I find that the in-fighting is ubiquitous in both leftist movements and interpersonal relationships. I believe the overbearing cancer that is capitalist/imperialist systems also make us sensitive to what we perceive as others overtaking our space. Like a child that has very little to no control of what goes on, we get childish and scream "mine!" when someone reaches over to take something of ours, whether that be talking space, our time, our things or our energy.
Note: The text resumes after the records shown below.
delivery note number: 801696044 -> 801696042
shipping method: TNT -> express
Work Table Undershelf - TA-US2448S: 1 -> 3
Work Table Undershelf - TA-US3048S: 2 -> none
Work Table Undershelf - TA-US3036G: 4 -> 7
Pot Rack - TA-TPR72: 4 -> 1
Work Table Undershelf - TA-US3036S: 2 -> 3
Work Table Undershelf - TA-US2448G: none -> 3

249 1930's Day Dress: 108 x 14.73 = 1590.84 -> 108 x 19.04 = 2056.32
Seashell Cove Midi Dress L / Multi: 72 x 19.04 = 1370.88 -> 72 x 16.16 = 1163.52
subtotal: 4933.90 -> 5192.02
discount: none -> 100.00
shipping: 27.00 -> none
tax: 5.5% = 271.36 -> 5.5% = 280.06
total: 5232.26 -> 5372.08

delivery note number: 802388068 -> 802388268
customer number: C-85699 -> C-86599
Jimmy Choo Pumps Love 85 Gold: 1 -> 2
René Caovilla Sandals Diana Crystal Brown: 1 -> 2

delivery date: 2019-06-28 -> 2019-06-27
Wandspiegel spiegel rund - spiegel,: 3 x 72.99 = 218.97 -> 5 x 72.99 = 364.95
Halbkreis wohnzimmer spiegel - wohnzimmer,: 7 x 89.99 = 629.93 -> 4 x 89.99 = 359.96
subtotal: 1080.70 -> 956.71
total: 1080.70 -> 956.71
This hypervigilance, which I believe is a result of always having to look over our shoulder in fear of the state/the system making our lives harder, sadly enforce our sense of isolation and alienation from each other.
I hope we can come to relate to one another with a greater sense of humility and respect. It's a long journey ahead but I wouldn't want to be doing anything else with my precious life here on earth. Let's keep building our sustainable, critical mass.
Appreciate this so much, particularly the connections between movements and cellular biology. I'm really interested in the concept of biomimicry, learning from non-human members of nature and applying that knowledge to building movements.
Also love the quote:
"That is why we must build reciprocal friendships & relational bonds that are just as much nurturing & supportive as they are critical & growth-inducing."
Today, the concept of 'doikayt,' hereness is on my mind (I just wrote a piece about it!) and these words remind me of this Yiddish principle that we find belonging wherever we are by being in networks of solidarity with those around us.
So many of our traditions teach us to live in right relationship with those around us and we can resist colonialism and capitalism by learning from our histories.